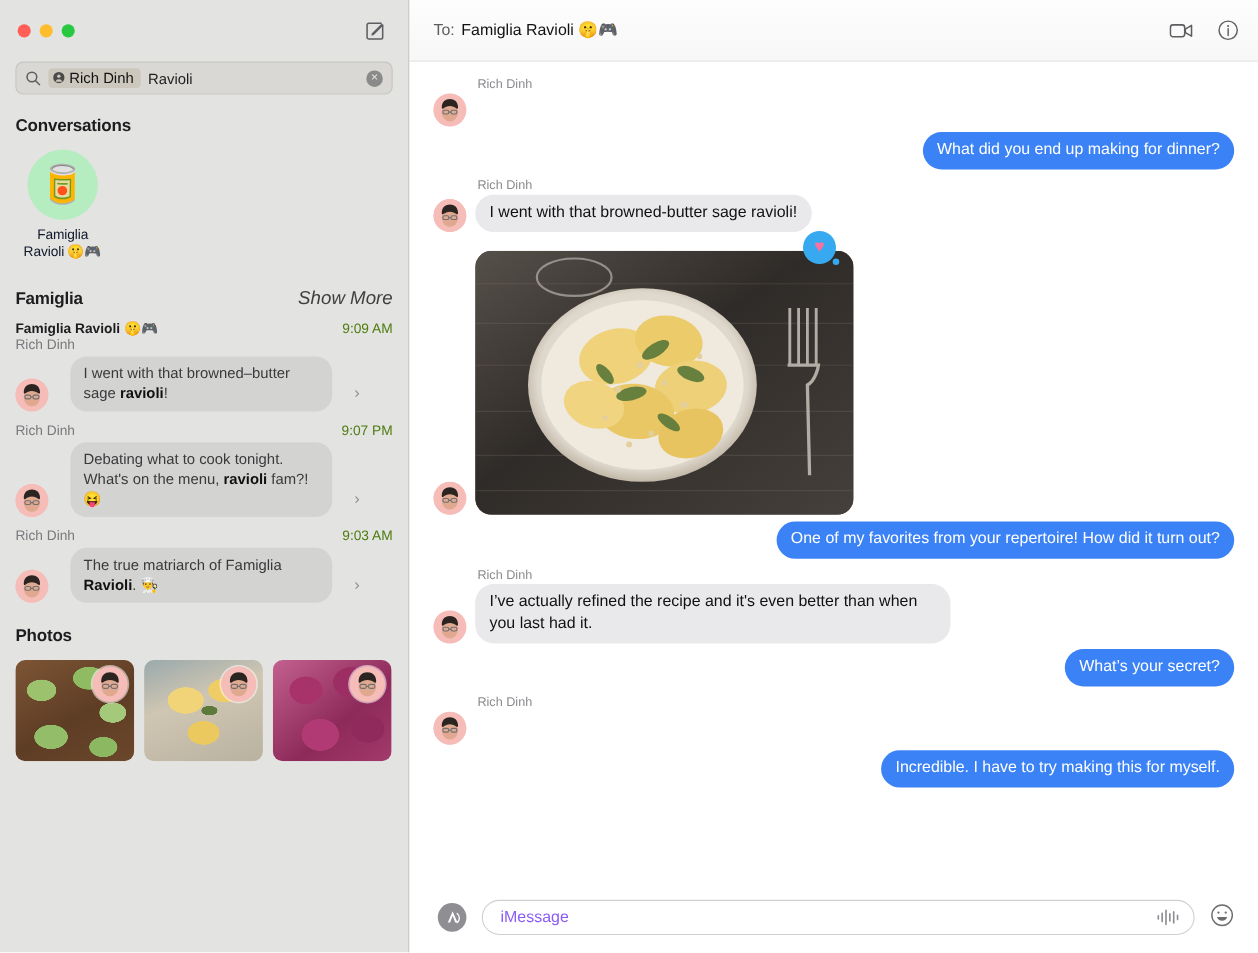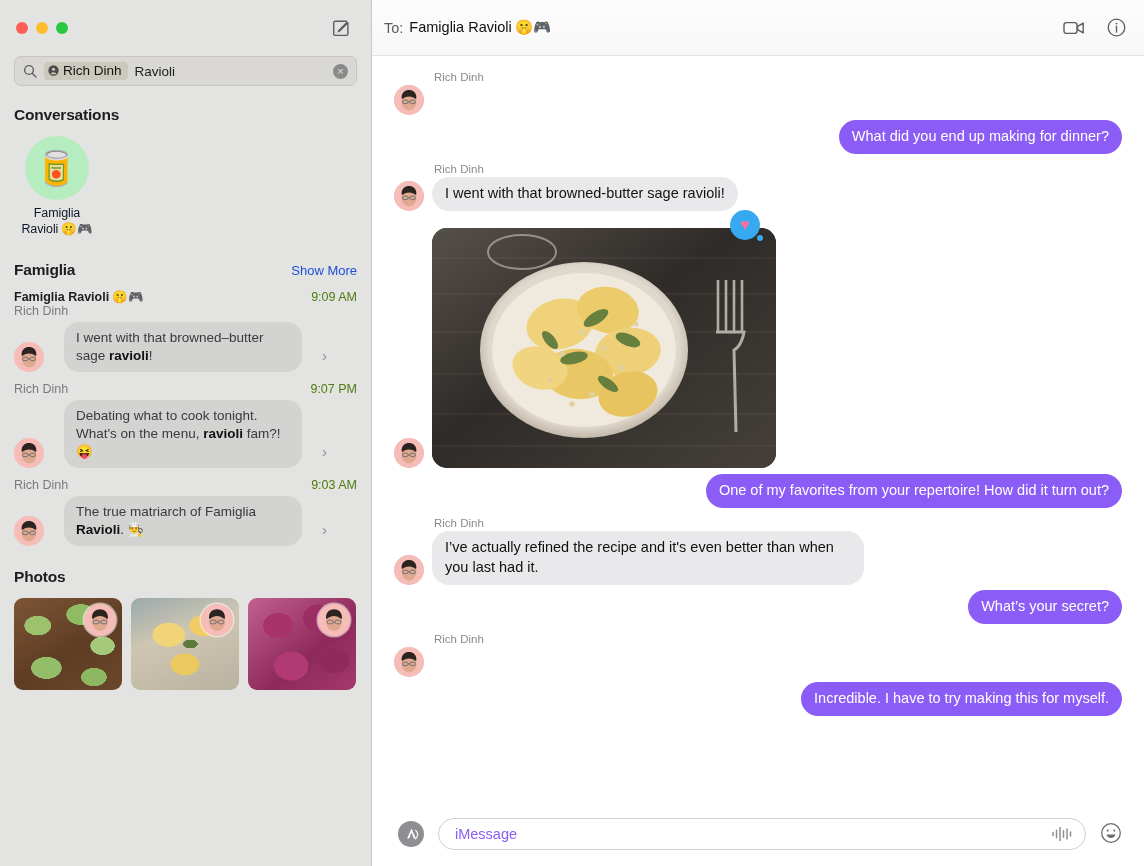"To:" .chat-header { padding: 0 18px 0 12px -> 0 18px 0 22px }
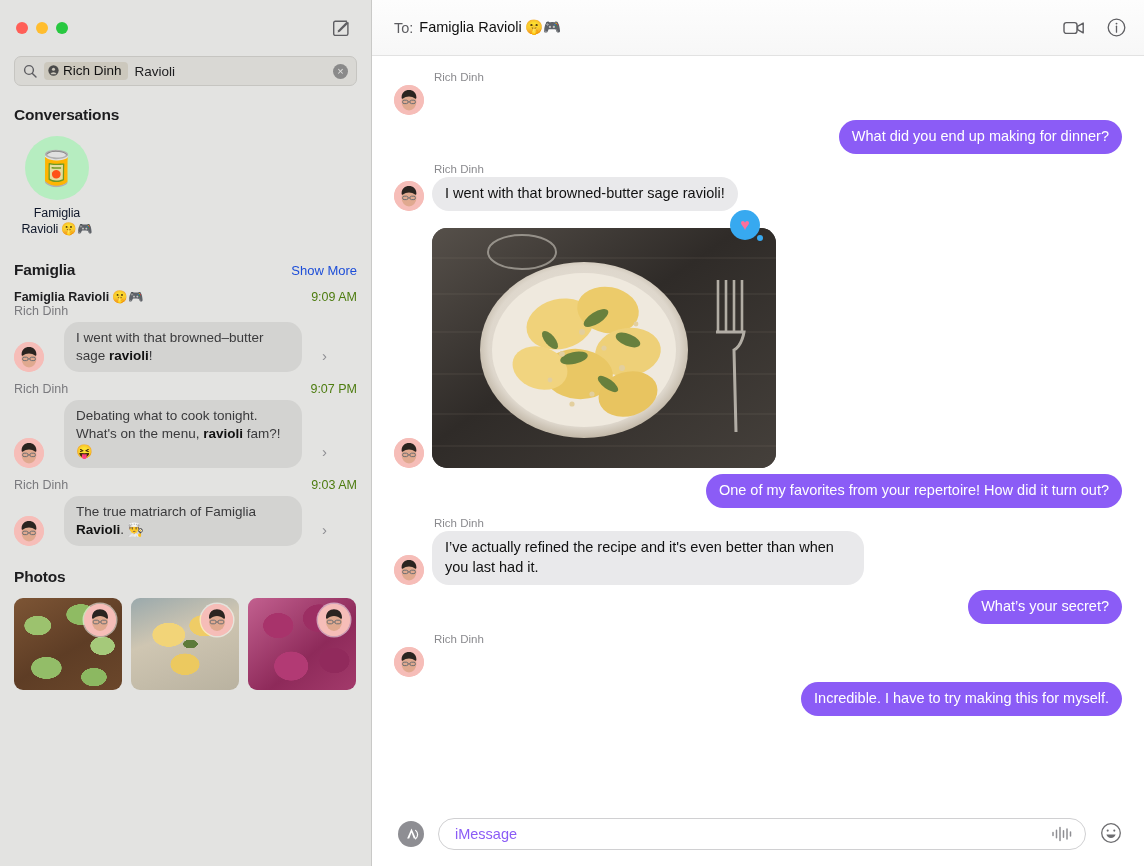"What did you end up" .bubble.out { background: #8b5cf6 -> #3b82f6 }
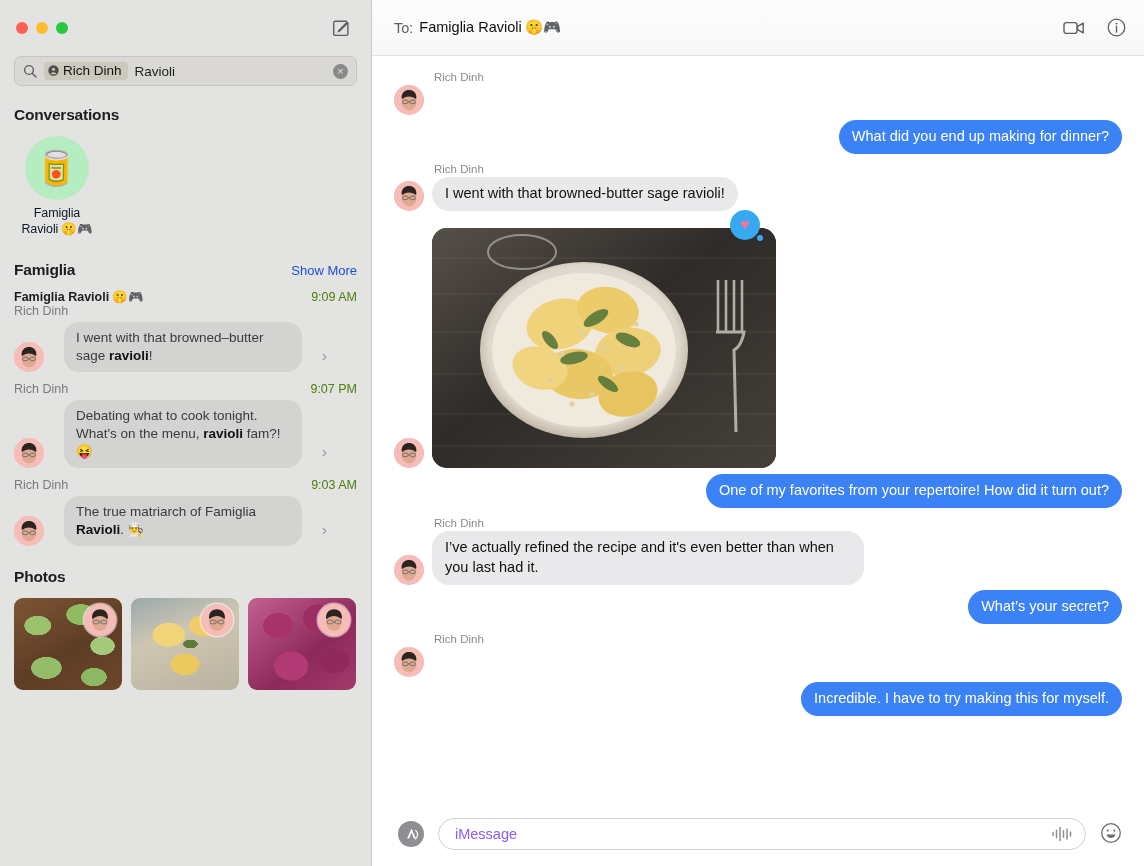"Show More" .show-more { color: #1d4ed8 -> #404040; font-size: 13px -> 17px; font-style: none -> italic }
* * * *
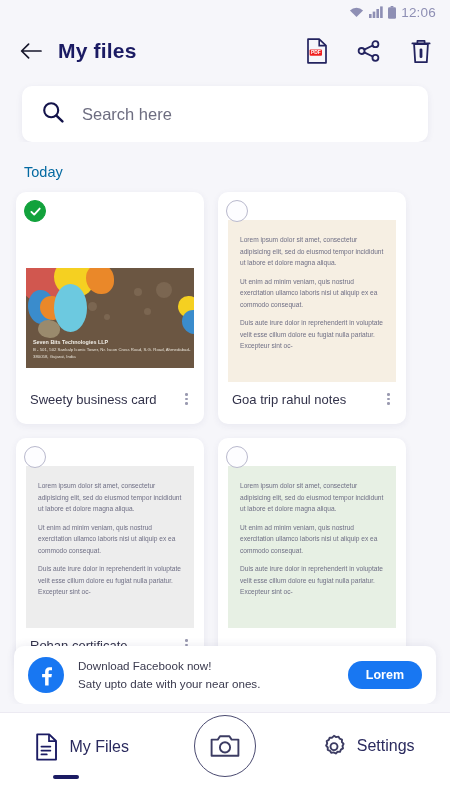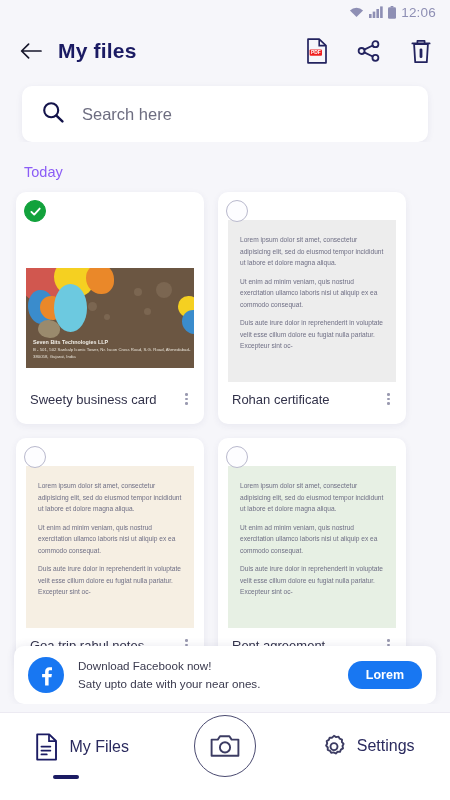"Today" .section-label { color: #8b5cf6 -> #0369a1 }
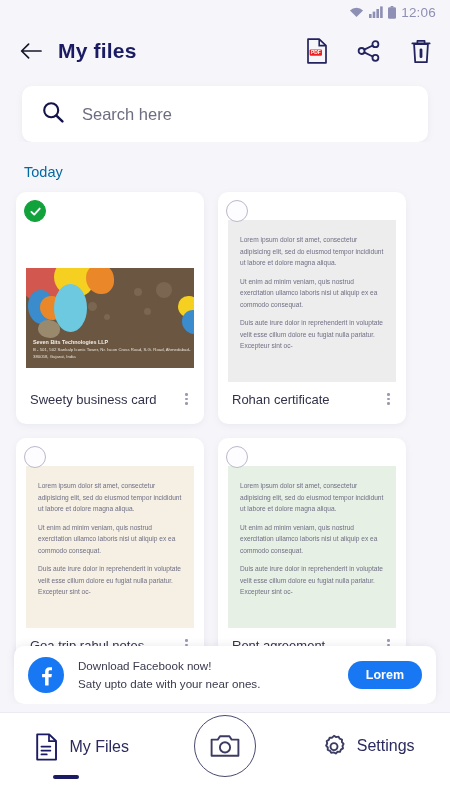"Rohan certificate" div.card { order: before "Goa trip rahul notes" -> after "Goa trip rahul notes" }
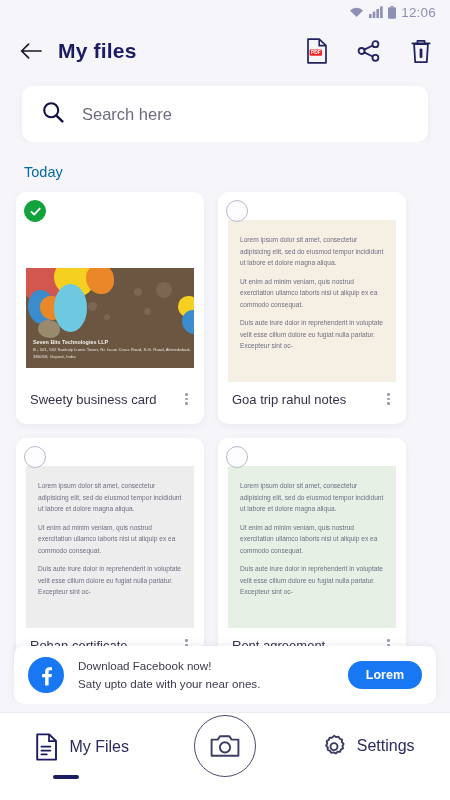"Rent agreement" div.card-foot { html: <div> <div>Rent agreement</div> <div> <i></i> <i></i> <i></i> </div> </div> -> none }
* * * *
Look above for the line with "padding: 0 18px"; quote it and every line after it, stopping after the line with "color: #1d4ed8 ->", exactly, with nothing added and without pictures.

Answer box:
"To:" .chat-header { padding: 0 18px 0 12px -> 0 18px 0 22px }
"What did you end up" .bubble.out { background: #8b5cf6 -> #3b82f6 }
"Show More" .show-more { color: #1d4ed8 -> #404040; font-size: 13px -> 17px; font-style: none -> italic }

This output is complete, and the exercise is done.